12 Weeks AWS Workshop Challenge
Week Two: Identity And Access Management (IAM)
Identity And Access Management (IAM), is an Authentication and Authorization service. Authentication verifies who you are. Authorization grants permissions to access services, this step usually happens after authentication. AWS IAM is therefore, at it’s most basic and introductory level, a service that allows you to create users, and grant them permissions, using the Principle of Least Privilege.
What is the Principle of Least Privilege?
The Principle of Least Privilege is a practice whereby you only grant the user basic, minimum permissions based on their role, and the task that they need to do. It is a good idea, and best practice to use an IAM user for everyday tasks, instead of the Root User.
So we will create an IAM User, assign it a role, and enable Multi Factor Authentication.
Before we create an IAM User, I assume you already have an AWS Account that you access using the administrative Root User, if you don’t have an AWS Account, create one by following the instructions in my previous post.
Creating an IAM User
Do you have an IAM User setup with relevant roles and multifactor authentication?
Yes? Well, that’s cool. See you in my next post then.
No? Ok, no big deal, let’s create it quickly.
Prerequisites
To create an IAM User you will need
(1) to know what roles this user will perform, so that you know what roles and privileges to grant and assign to the user.
Okay! Let’s Build.
How to Create an IAM (Identity And Access Management) User And Enable MFA (Multifactor Authentication)
Step by Step Guide
1. Login to the AWS Management Console using your Root User Email Account and Password.
2. On the top left corner, click on the Services button.
3. Select Security, Identity & Compliance on the left side of the drop down menu.
4. Select IAM.
You should be redirected to the IAM Dashboard.
5. Navigate to the left side, under Access Management, select Users.
6. Click the Create Users button
7. Specify User Details.
7.1 Create a relevant user name.
7.2 “Are you providing console access to a person?”
Click I want to create an IAM User.
7.3 Console Password.
Select a Custom Password, that follows the password principles, that you can see below the text-area.
7.4 Users must create a new password at next sign-in — Recommended: make sure that this is checked, and click Next.
8. You are now in the Set Permissions screen.
It is best practice to attach policies to a group, but since we’re creating our first user, and have no groups yet.
Select Attach Policies directly.
9. Select AdministratorAccess.
Click Next.
10. Review and Create your User Details and Permissions summary, and click Create User.

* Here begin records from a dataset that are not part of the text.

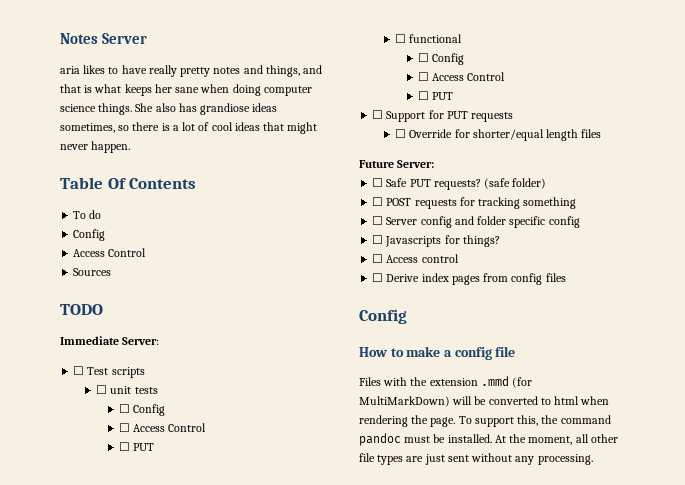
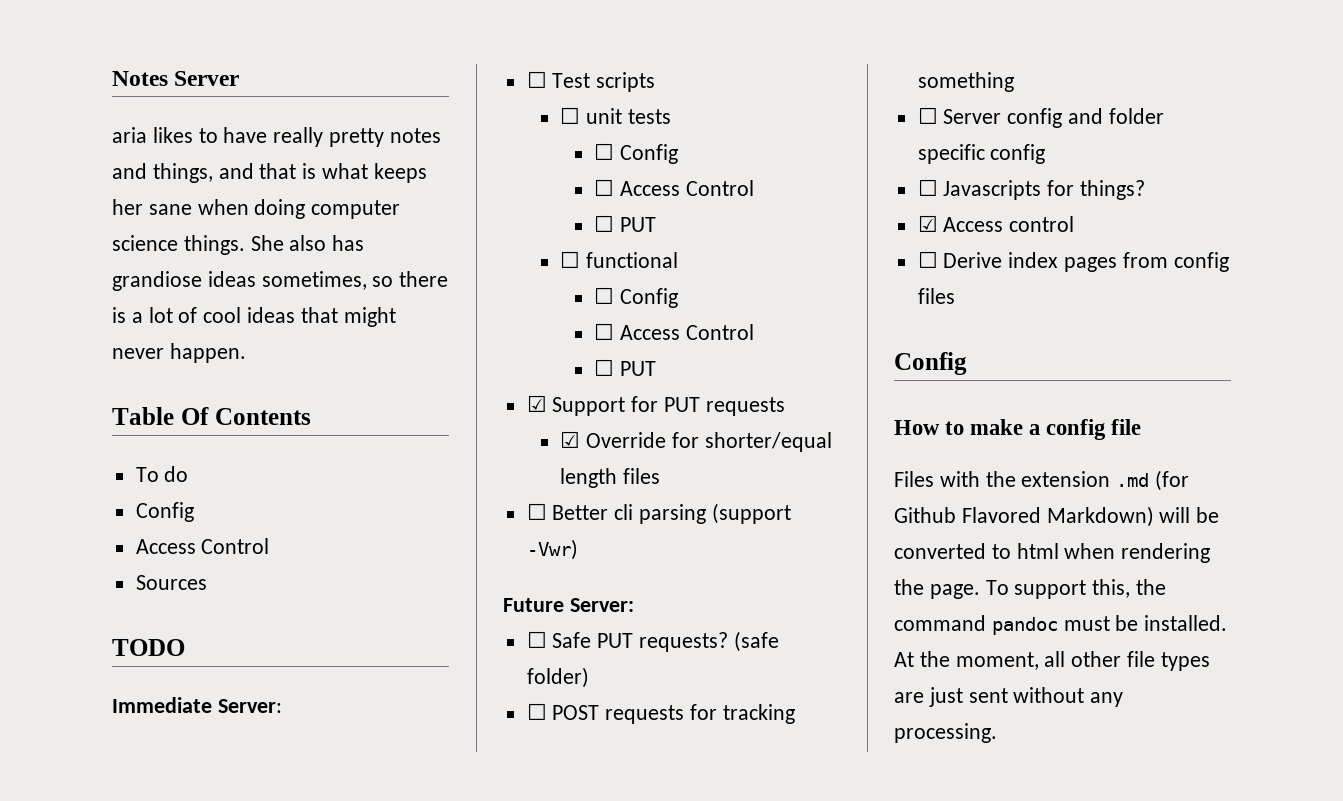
[372,110,384,119] ☐ -> [526,395,547,412] ☑
[395,129,407,138] ☐ -> [560,431,581,448] ☑
(602, 133) none -> [526,503,791,524] [526,539,578,560] // ☐ Better cli parsing (support -Vwr)
[372,254,384,263] ☐ -> [917,215,938,232] ☑
[480,376,533,388] [359,396,450,407] .mmd (for MultiMarkDown) -> [1116,470,1190,491] [894,506,1154,527] .md (for Github Flavored Markdown)

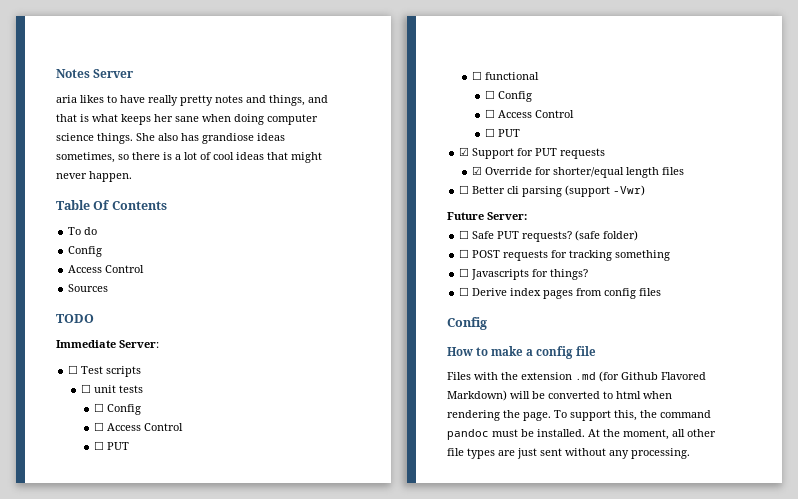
[917,107,1164,128] [917,144,1046,164] // ☐ Server config and folder specific config -> (671, 255) none
[917,215,1075,232] // ☑ Access control -> (589, 274) none

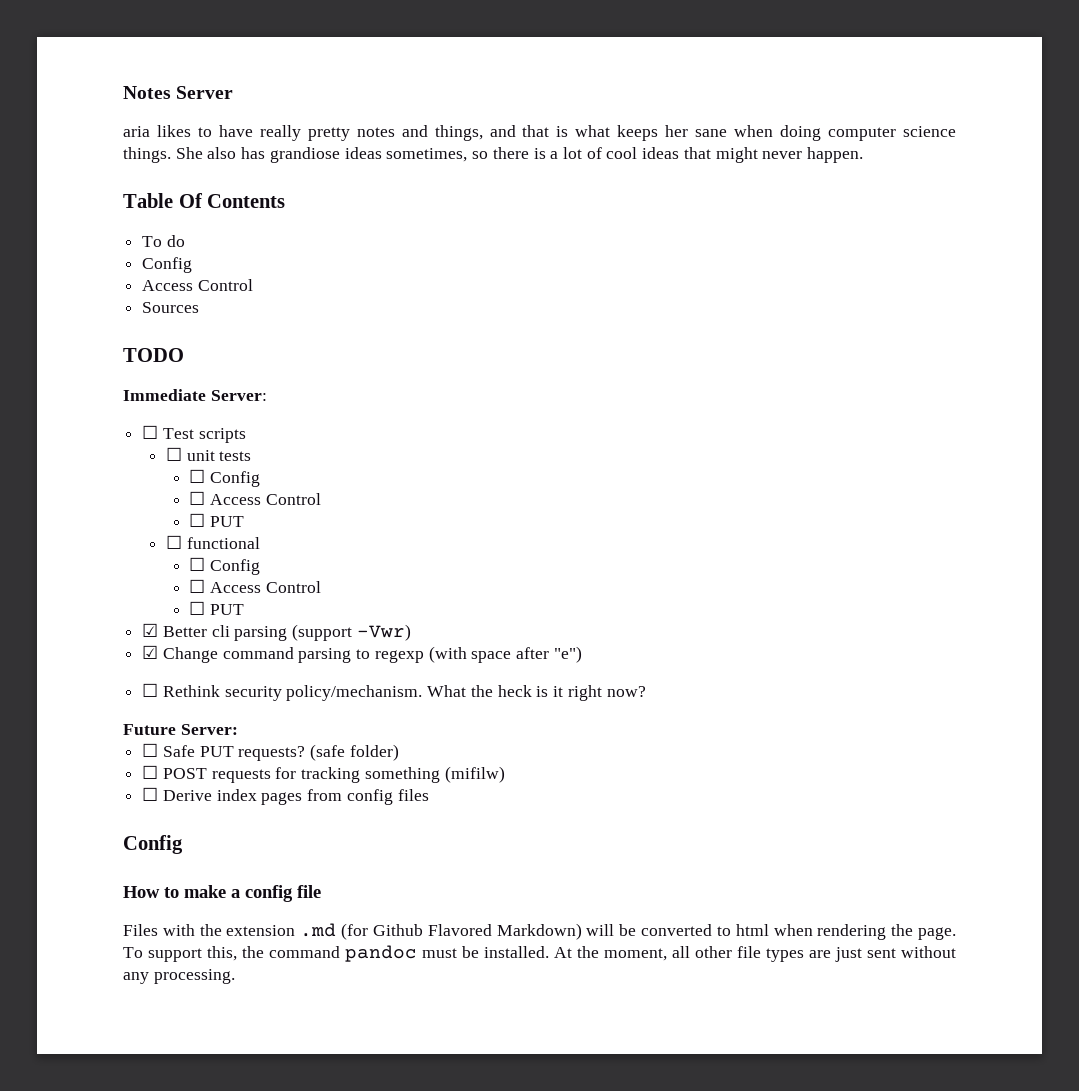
[472,148,606,159] [471,166,684,178] [459,185,470,194] Support for PUT requests // ☑ Override for shorter/equal length files // ☐ -> (159, 630) none
(646, 190) none -> [142,645,582,663] [142,683,646,701] // ☑ Change command parsing to regexp (with space after "e") // ☐ Rethink security policy/mechanism. What the heck is it right now?
[459,268,589,280] // ☐ Javascripts for things? -> [444,766,505,783] (mifilw)

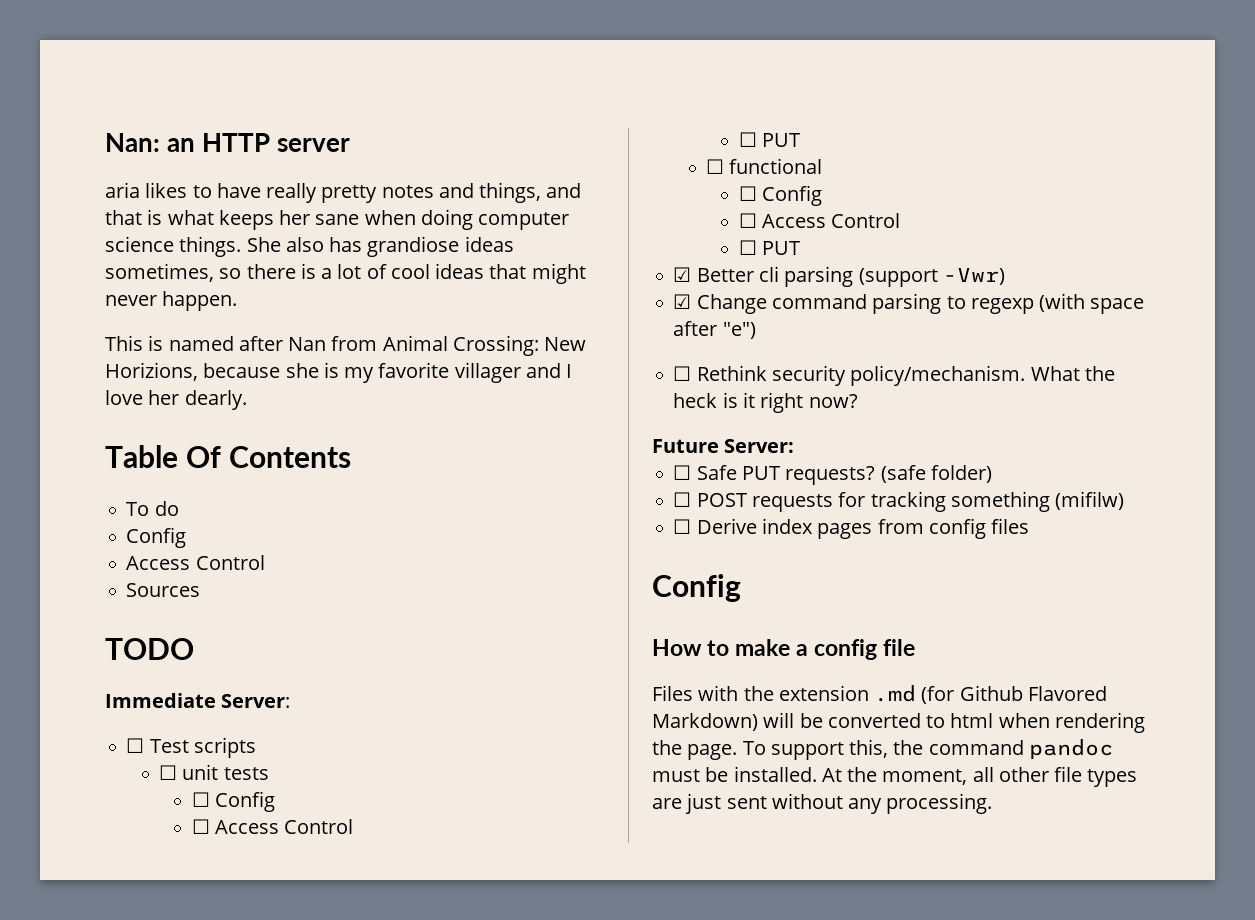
[123,86,234,99] Notes Server -> [105,133,351,152] Nan: an HTTP server
(864, 155) none -> [105,335,587,356] [105,362,573,383] [105,390,247,410] // This is named after Nan from Animal Crossing: New Horizions, because she is my favorite villager and I love her dearly.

11. Congratulations. You have created an IAM User.
12. Copy the Console Sign-In URL, Username and Password.
13. Enter the Console Sign-In URL in your browser, so that you can sign in as the IAM user you just created.
Note: if you are using one browser, you will be signed out of your previous session as a root user.
14. Sign in as IAM User.
Enter the Account Alias or AccountID.
Enter the IAM Username.
Enter the Password.
Click Sign In
15. Since we selected : “Users must create a new password at next sign-in’’ in step 7.4. You must change you password to continue.
Enter the Old Password.
Create Your New Password.
Confirm Password and Sign-in.
16. Welcome to the AWS Management Console as an IAM user.
How do you know that you’re logged in as an IAM User?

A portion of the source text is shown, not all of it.